Read the whole thing.

This article confirms that having Mousavi as President would be very little improvement over Ahmadinejad.

In a post on Thursday, I argued that it is too late for regime change to stop Iran's drive toward nuclear weapons. It's actually worse than that. The kind of regime change that is currently in the offing will accelerate or at least maintain that drive - possibly even with the same goals. The world has to confront Iran's nuclear program on the assumption that we will be dealing with nothing better than Ahmadinejad and Khameni.

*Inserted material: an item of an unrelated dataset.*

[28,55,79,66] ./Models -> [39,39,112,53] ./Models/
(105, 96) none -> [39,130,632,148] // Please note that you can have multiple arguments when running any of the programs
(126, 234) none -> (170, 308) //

Over the course of the last six months, we have been urged to support the Green revolution in Iran. Watching the brutal crackdown on the streets of Iran, it's very difficult not to support them. But every time anyone has raised the question of Mousavi not being any improvement over Ahmadinejad, we are brushed off with assertions that his record should be ignored, that Mousavi is just a tool for a better change to come, that the idea is to get rid of Ahmadinejad and Khameni, because anyone would be better than they are, and a host of other excuses.

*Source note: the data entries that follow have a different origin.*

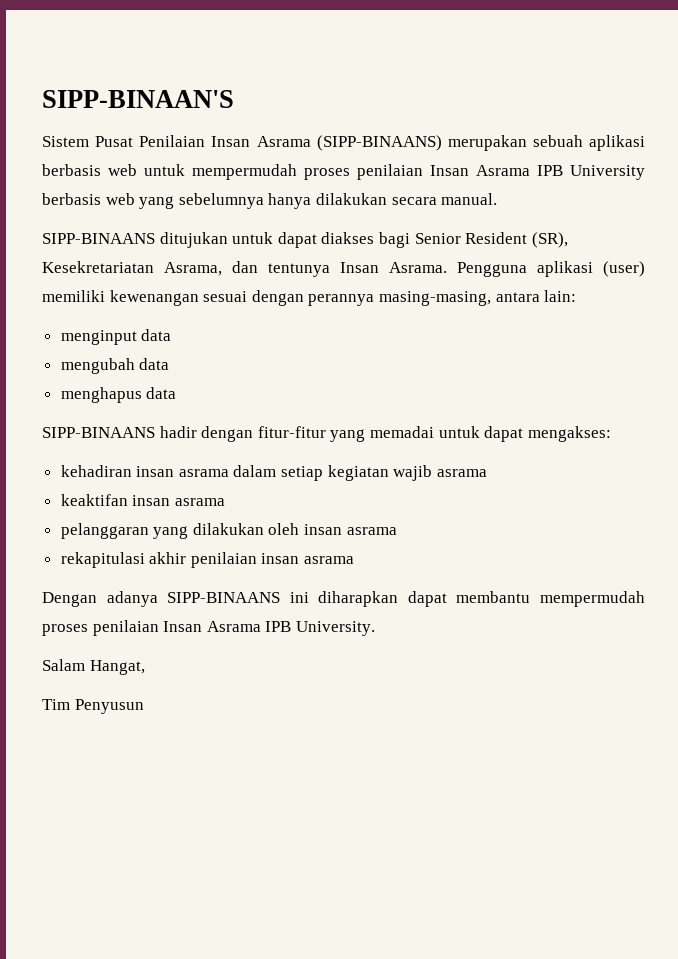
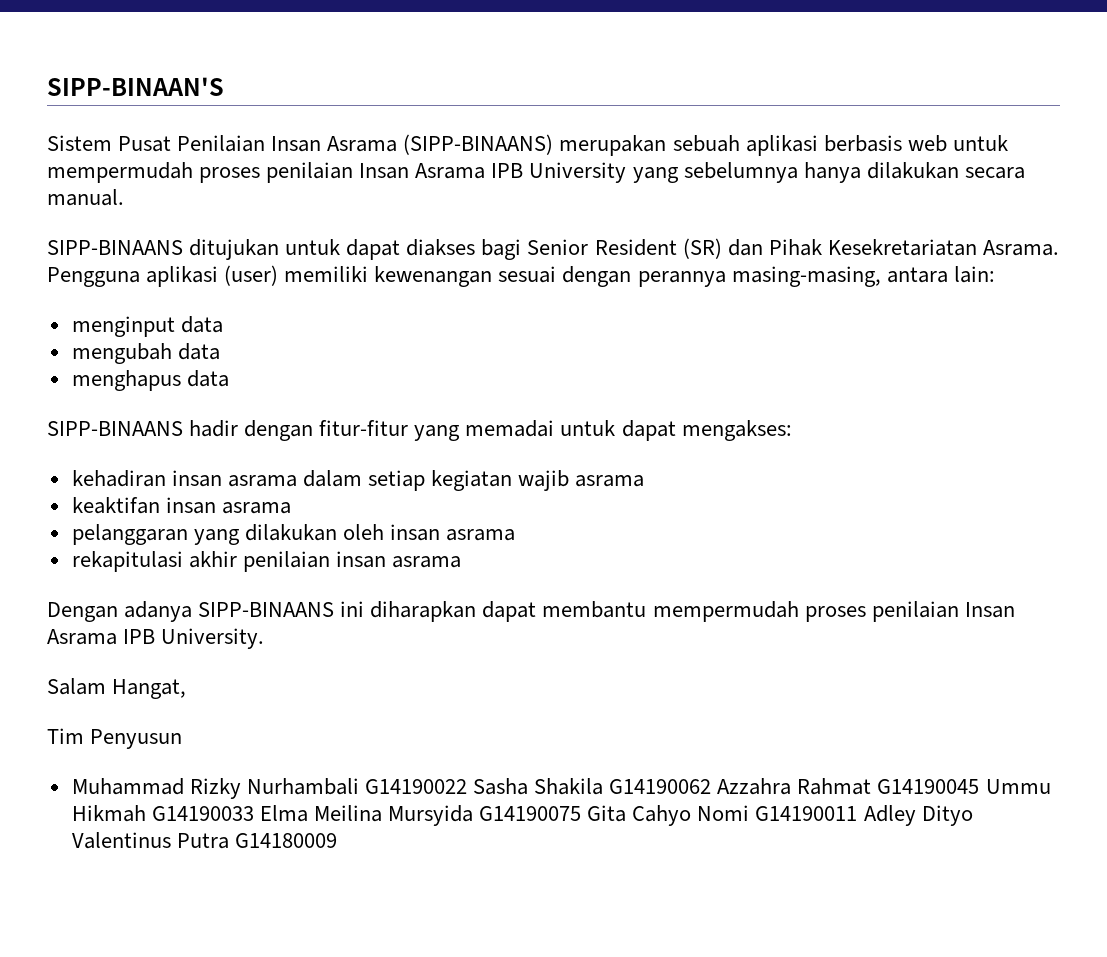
[42,193,135,205] berbasis web -> (627, 172) none
[531,232,568,248] [42,261,379,277] (SR), Kesekretariatan Asrama, dan tentunya Insan -> [682,238,977,259] (SR) dan Pihak Kesekretariatan
(144, 706) none -> [71,778,1051,799] [71,805,973,826] [71,832,337,849] // Muhammad Rizky Nurhambali G14190022 Sasha Shakila G14190062 Azzahra Rahmat G14190045 Ummu Hikmah G14190033 Elma Meilina Mursyida G14190075 Gita Cahyo Nomi G14190011 Adley Dityo Valentinus Putra G14180009

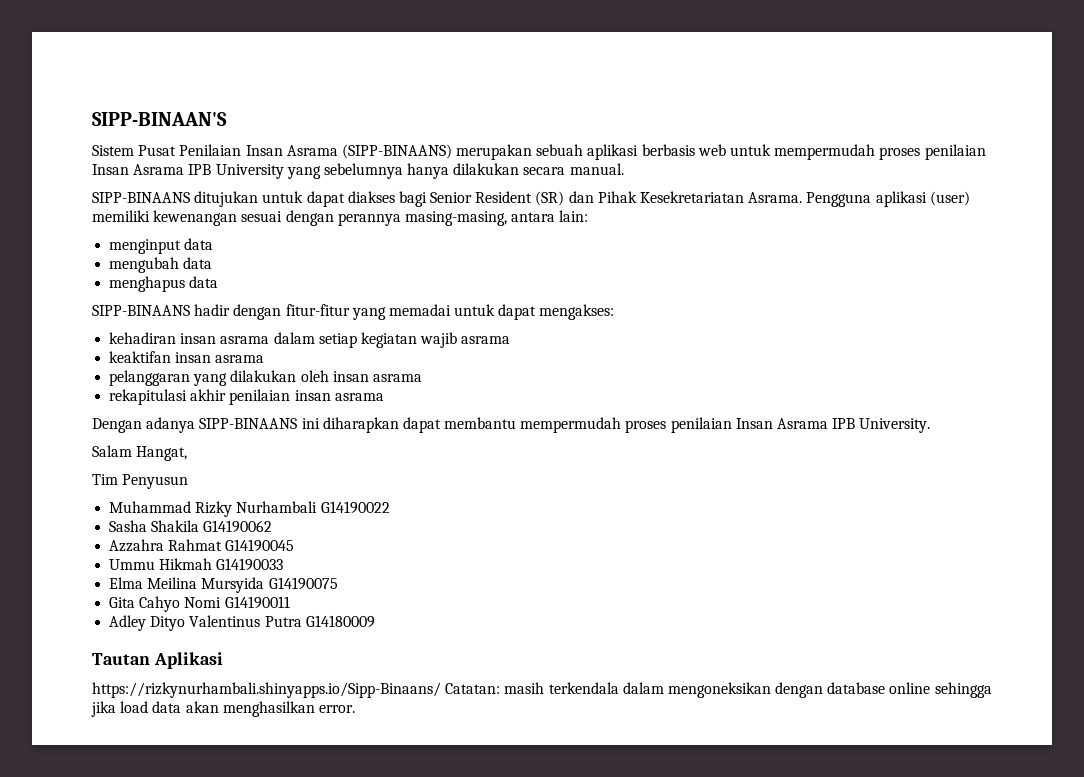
(467, 786) none -> (390, 507) //
(712, 786) none -> (273, 526) //
(980, 786) none -> (295, 545) //
(254, 813) none -> (284, 564) //
(582, 813) none -> (338, 583) //
(858, 813) none -> (290, 602) //
(337, 840) none -> [92,652,223,669] [92,682,992,698] [91,701,355,717] // Tautan Aplikasi // https://rizkynurhambali.shinyapps.io/Sipp-Binaans/ Catatan: masih terkendala dalam mengoneksikan dengan database online sehingga jika load data akan menghasilkan error.

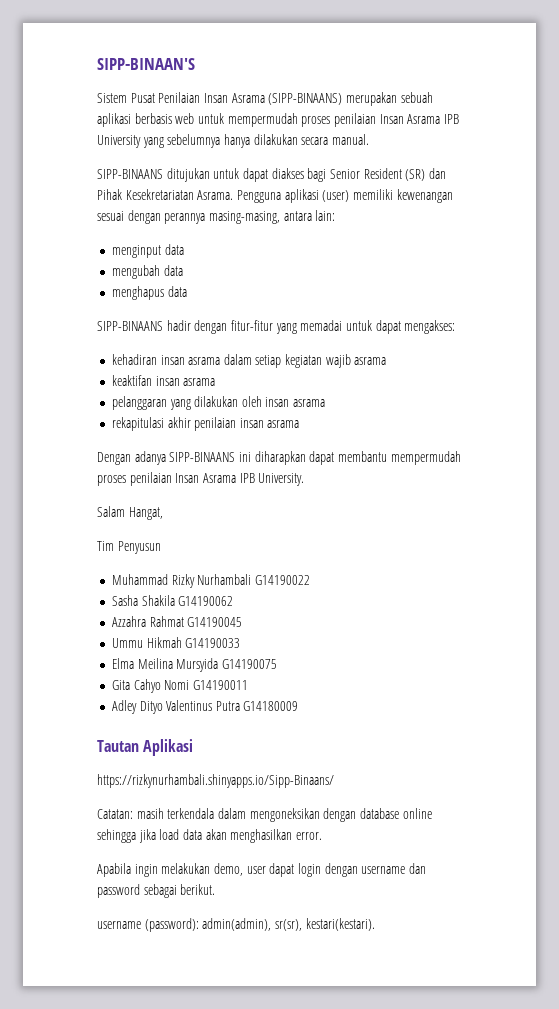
(441, 690) none -> (334, 781) //
(355, 709) none -> [97,863,426,877] [97,884,216,898] [97,918,375,932] // Apabila ingin melakukan demo, user dapat login dengan username dan password sebagai berikut. // username (password): admin(admin), sr(sr), kestari(kestari).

While I would be thrilled to see Ahamdinejad and Khameni deposed, the questions need to be asked and answers need to be given: Who would replace them? What sort of government would the replacement set up? What would the human rights situation be in a post-Khomenist Iran? How would Iran's existing disagreements with the 'international community' - particularly regarding its nuclear weapons program - be resolved by that replacement government? Iran is still the world's fourth largest oil producer and given Iran's oil production, having a nuclear capability cannot be explained away as simply a matter of national pride. Blank checks just don't cut it anymore. It's time to start answering the questions.


At 1:23 AM, Blogger NormanF said...

The Iranian opposition is led by Islamists just as radical as the regime in power. They are not democrats. We have to be careful to make sure the cure isn't worse than the disease. The Green Revolution as Debbie Schlussel has written, is a fraud. There is nothing liberal or pro-Western about it.

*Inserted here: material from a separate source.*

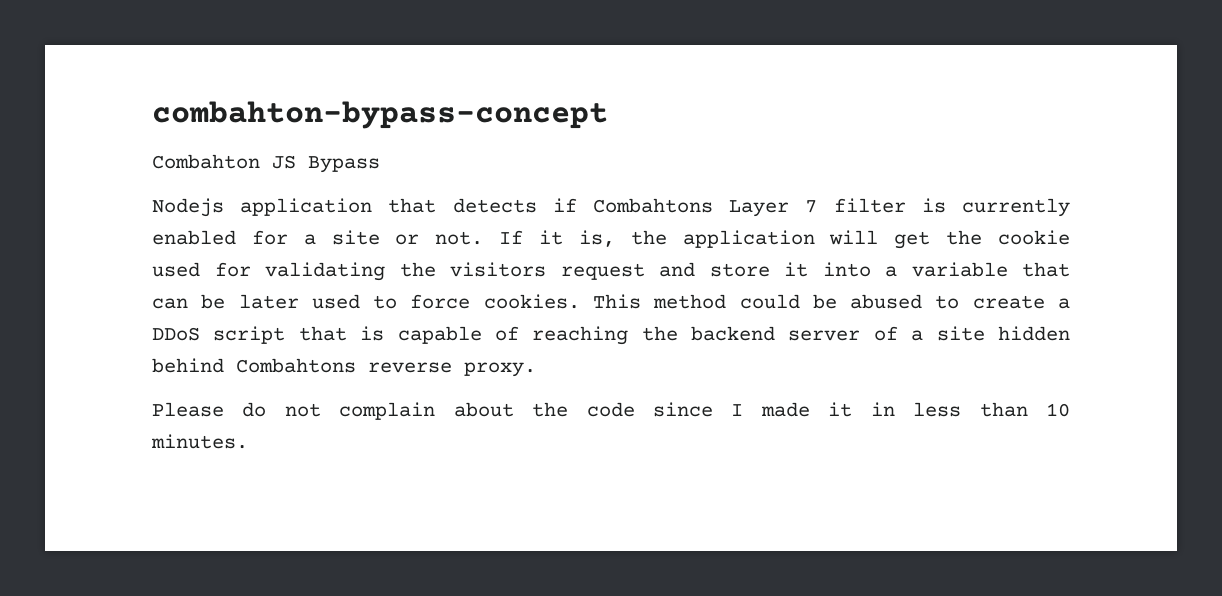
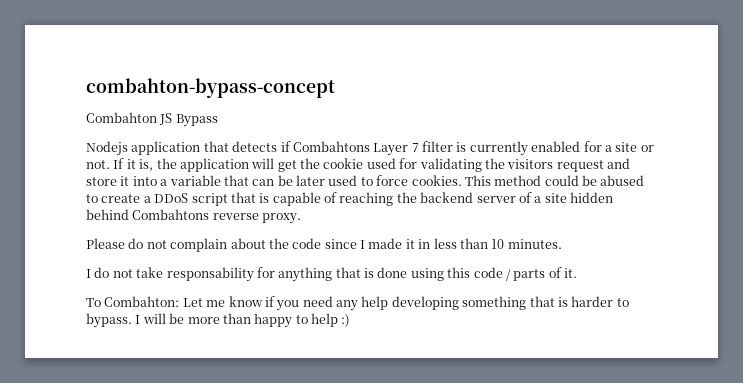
(248, 441) none -> [86,267,577,282] [86,296,629,311] [86,313,351,328] // I do not take responsability for anything that is done using this code / parts of it. // To Combahton: Let me know if you need any help developing something that is harder to bypass. I will be more than happy to help :)

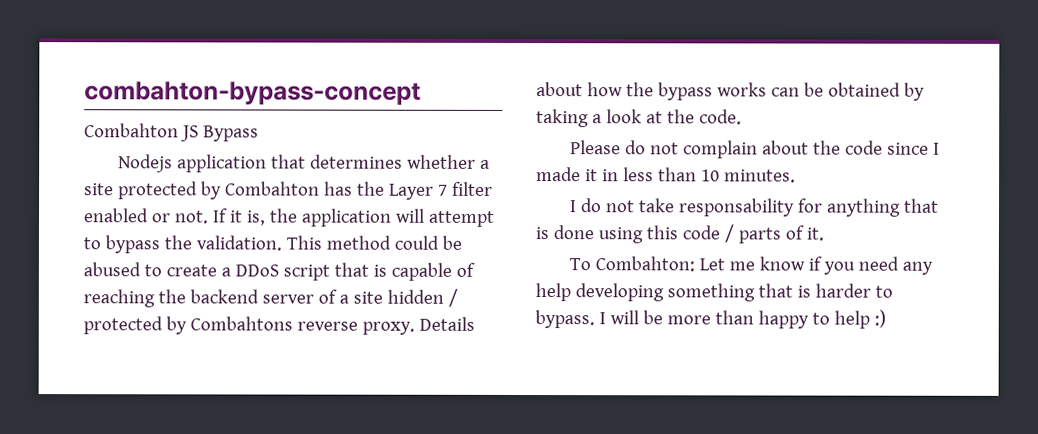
[232,141,638,156] detects if Combahtons Layer 7 filter is currently enabled for a site -> [309,154,490,169] [84,181,493,200] [83,208,149,223] determines whether a site protected by Combahton has the Layer 7 filter enabled
[277,158,630,172] [86,175,462,186] get the cookie used for validating the visitors request and store it into a variable that can be later used to force cookies. -> [427,210,495,227] [83,235,282,254] attempt to bypass the validation.
[86,209,129,220] behind -> [447,288,458,307] [83,316,187,335] / protected by
(302, 218) none -> [418,316,475,331] [536,82,925,101] [536,109,742,128] Details about how the bypass works can be obtained by taking a look at the code.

At 2:13 AM, Blogger Unknown said...

I see people like Mousavi as the Mikhail Gorbachev's of Iran. They might have dodgy past but they have mellowed out since and are attempting to reform.

At the end of the day however, based on what I've seen, these figures are merely a tool for people to continue their activism. I'm pretty sure they are going to see past Mousavi or other reformist leaders once they reach that end.